:: TASK DETAILS ::
Find the word "more" in the data. Return every line where it appears.

:: Itemized modification records ::

# # # # #

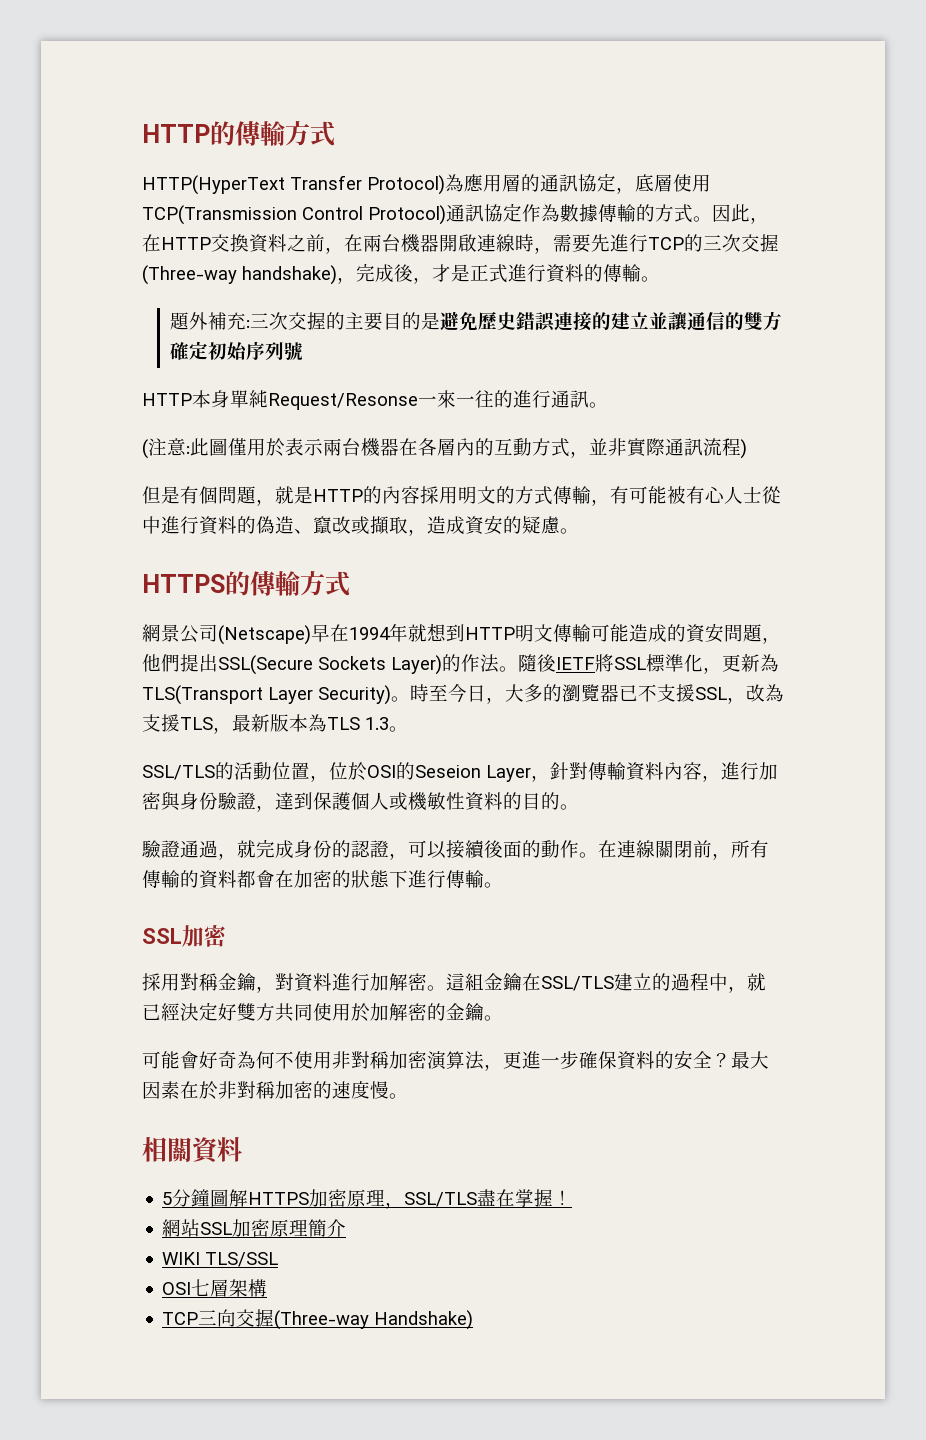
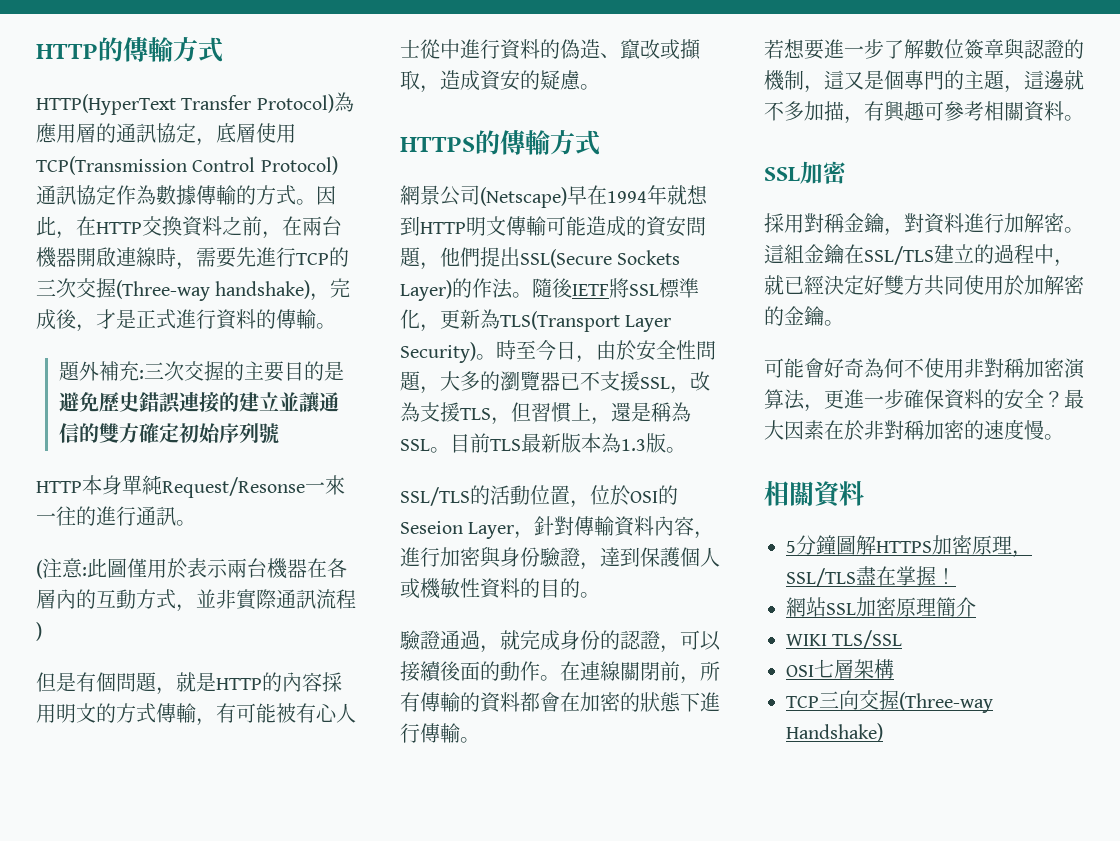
(505, 700) none -> [596,340,716,361] [400,371,440,394] 由於安全性問題，
(232, 730) none -> [511,402,691,425] [400,433,521,453] 但習慣上，還是稱為SSL。目前TLS
[327,717,389,730] TLS 1.3 -> [621,433,666,453] 1.3版
(503, 885) none -> [764,38,1084,60] [764,70,1084,93] [764,101,1084,124] // 若想要進一步了解數位簽章與認證的機制，這又是個專門的主題，這邊就不多加描，有興趣可參考相關資料。

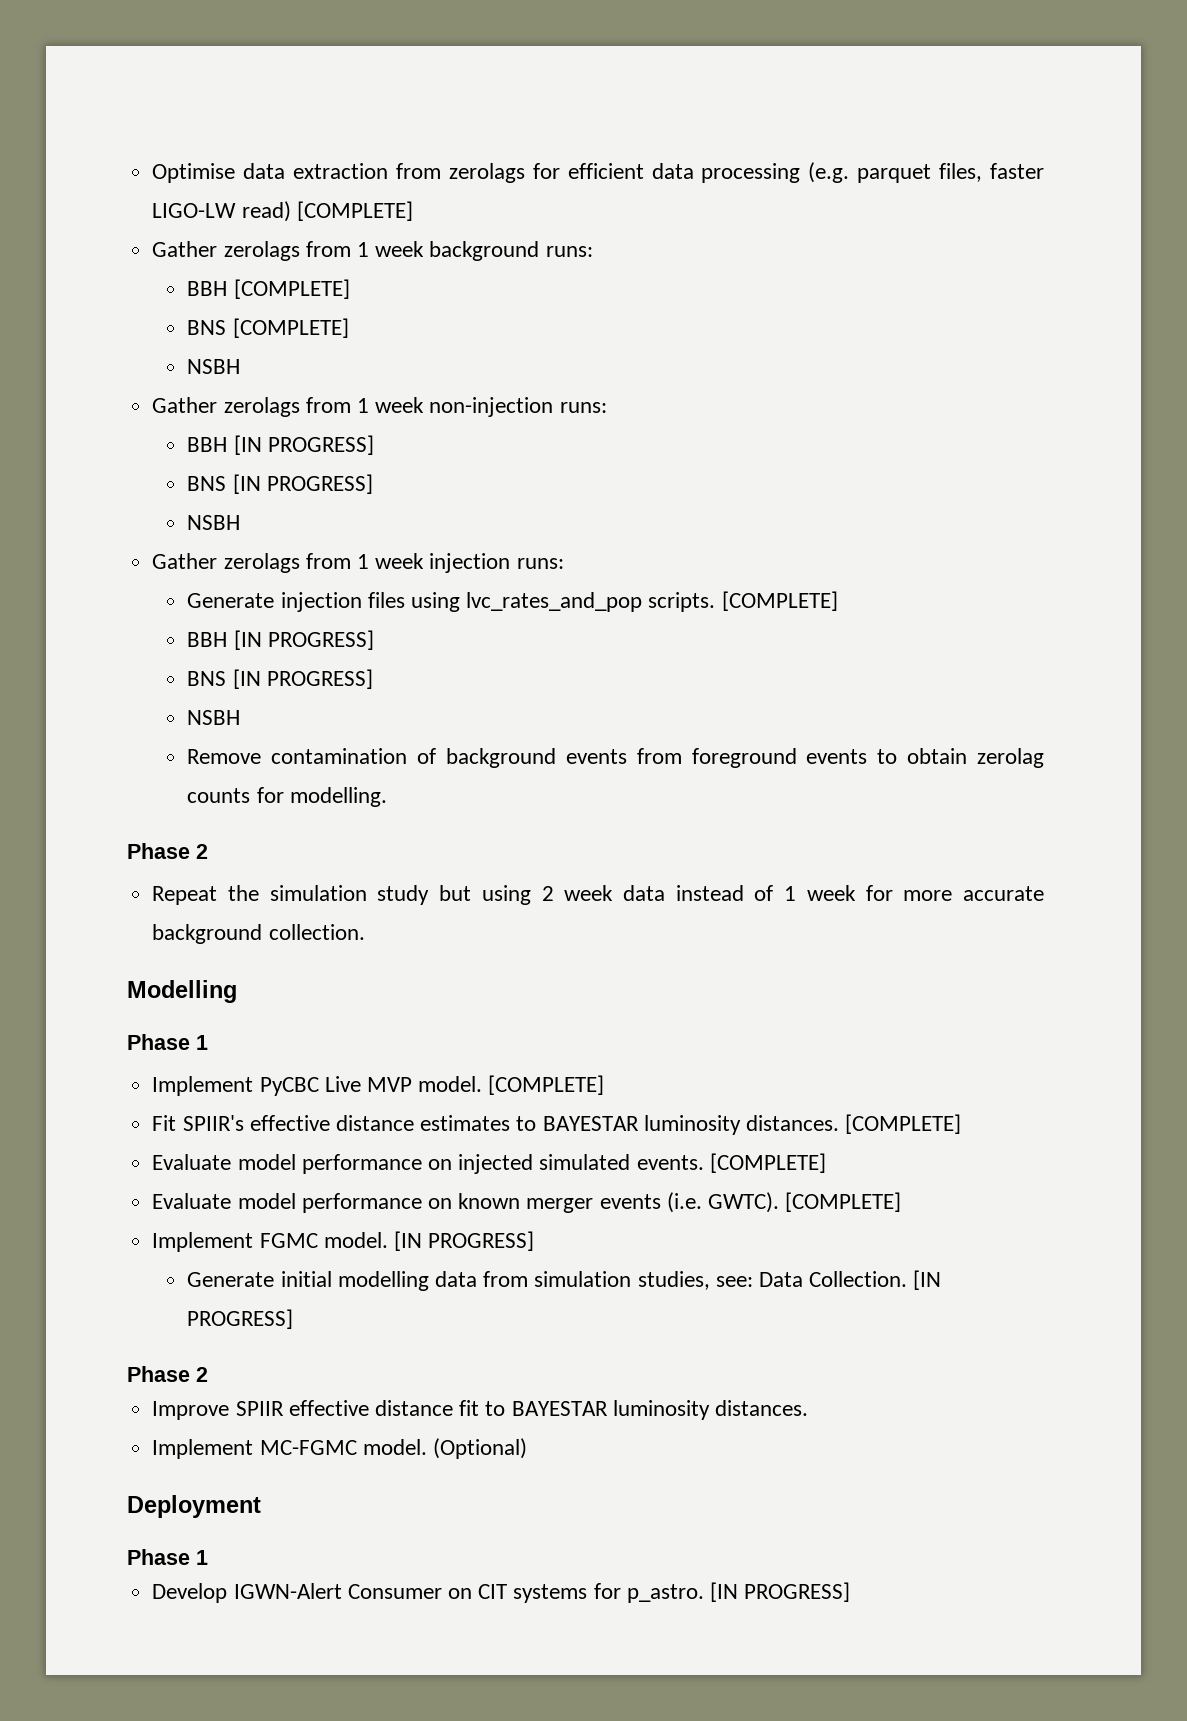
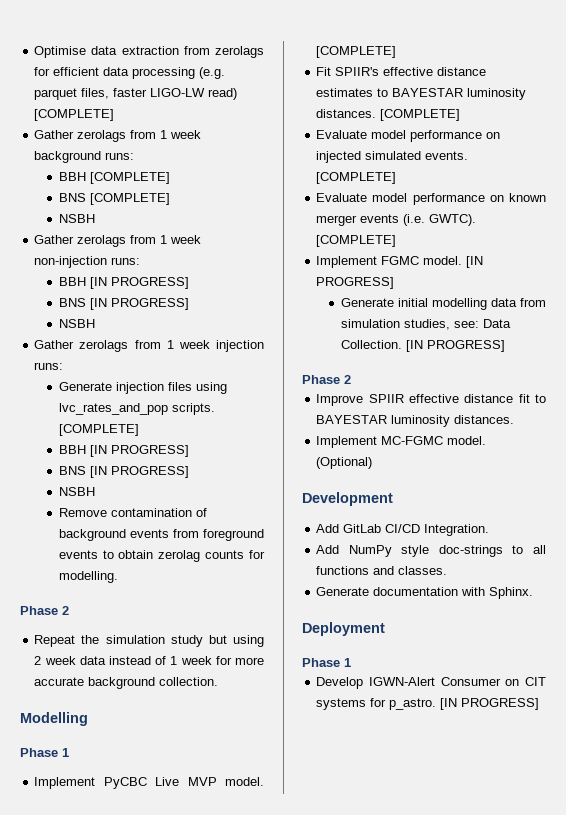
(527, 1448) none -> [302,492,393,506] [316,524,490,536] [316,545,546,557] [316,566,448,575] [316,587,534,599] // Development // Add GitLab CI/CD Integration. // Add NumPy style doc-strings to all functions and classes. // Generate documentation with Sphinx.

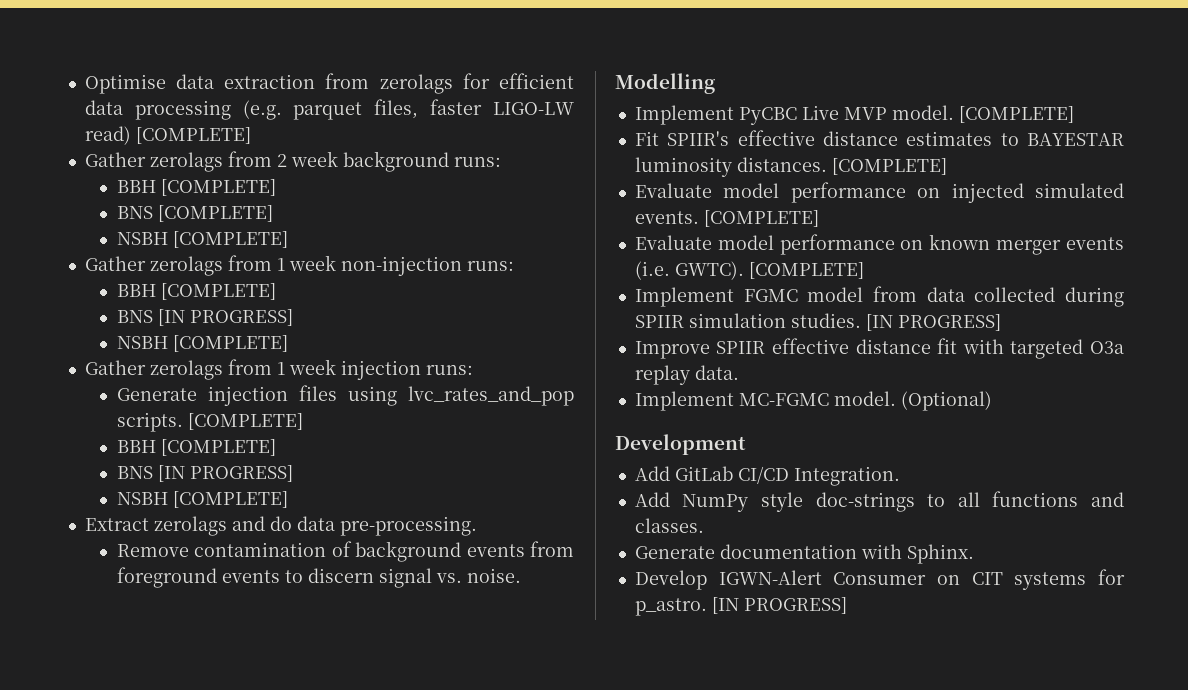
[160,130,168,139] 1 -> [276,154,287,167] 2
(95, 218) none -> [172,231,288,248] [COMPLETE]
[89,277,189,289] [58,298,189,310] [58,319,95,328] [IN PROGRESS] // BNS [IN PROGRESS] // NSBH -> [160,283,276,300] [116,309,293,326] [116,335,288,352] [COMPLETE] // BNS [IN PROGRESS] // NSBH [COMPLETE]
[89,445,189,457] [58,466,189,478] [58,487,95,496] [IN PROGRESS] // BNS [IN PROGRESS] // NSBH -> [160,439,276,456] [116,465,293,482] [116,491,288,508] [84,516,477,536] [COMPLETE] // BNS [IN PROGRESS] // NSBH [COMPLETE] // Extract zerolags and do data pre-processing.
[118,550,265,562] [58,571,118,583] [20,606,69,615] [34,635,264,647] [34,656,264,665] [34,677,219,689] obtain zerolag counts for modelling. // Phase 2 // Repeat the simulation study but using 2 week data instead of 1 week for more accurate background collection. -> [307,568,521,588] discern signal vs. noise.
[20,748,69,757] // Phase 1 -> (715, 83) none
[423,256,484,268] [316,277,395,289] [340,298,546,310] [340,319,511,330] [340,340,505,352] [302,375,351,384] model. [IN PROGRESS] // Generate initial modelling data from simulation studies, see: Data Collection. [IN PROGRESS] // Phase 2 -> [807,286,1124,307] [634,313,1001,331] model from data collected during SPIIR simulation studies. [IN PROGRESS]
[535,394,546,403] [316,415,515,427] to BAYESTAR luminosity distances. -> [962,339,1124,359] [634,365,739,385] with targeted O3a replay data.
[302,622,385,636] [302,658,351,667] // Deployment // Phase 1 -> (974, 554) none

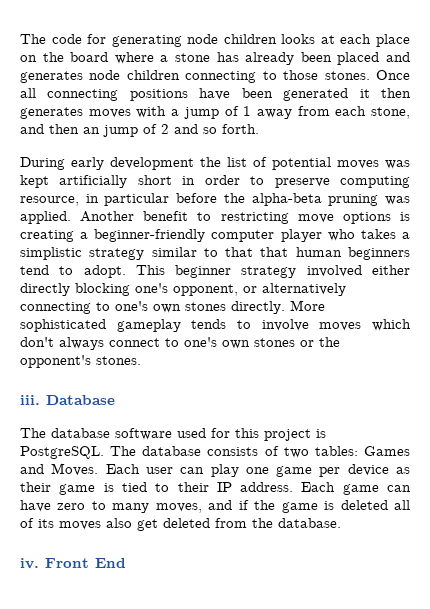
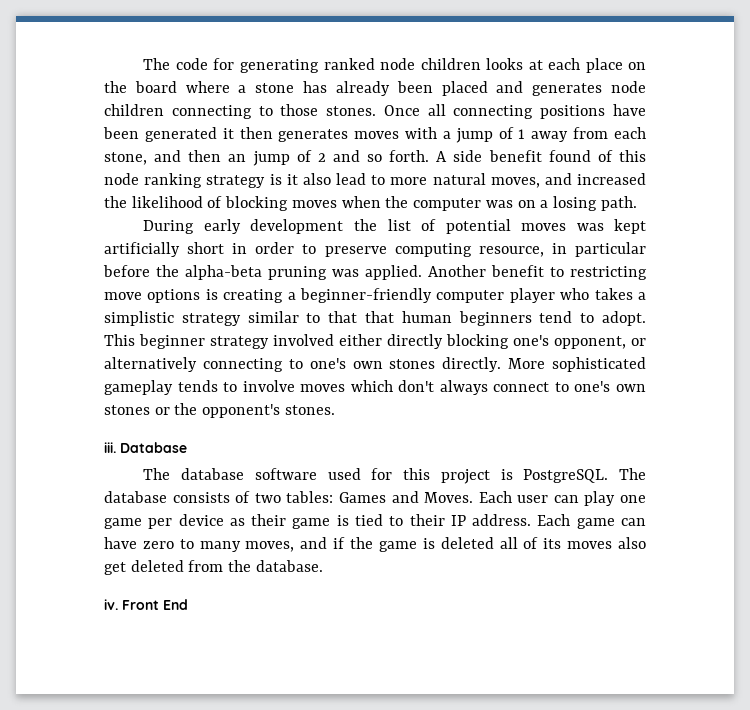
(182, 41) none -> [323,58,375,70] ranked
(259, 129) none -> [436,150,646,162] [104,173,646,188] [104,196,637,211] A side benefit found of this node ranking strategy is it also lead to more natural moves, and increased the likelihood of blocking moves when the computer was on a losing path.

# # # # #

:: PROBLEM SOLUTION ::
[118,550,265,562] [58,571,118,583] [20,606,69,615] [34,635,264,647] [34,656,264,665] [34,677,219,689] obtain zerolag counts for modelling. // Phase 2 // Repeat the simulation study but using 2 week data instead of 1 week for more accurate background collection. -> [307,568,521,588] discern signal vs. noise.
(259, 129) none -> [436,150,646,162] [104,173,646,188] [104,196,637,211] A side benefit found of this node ranking strategy is it also lead to more natural moves, and increased the likelihood of blocking moves when the computer was on a losing path.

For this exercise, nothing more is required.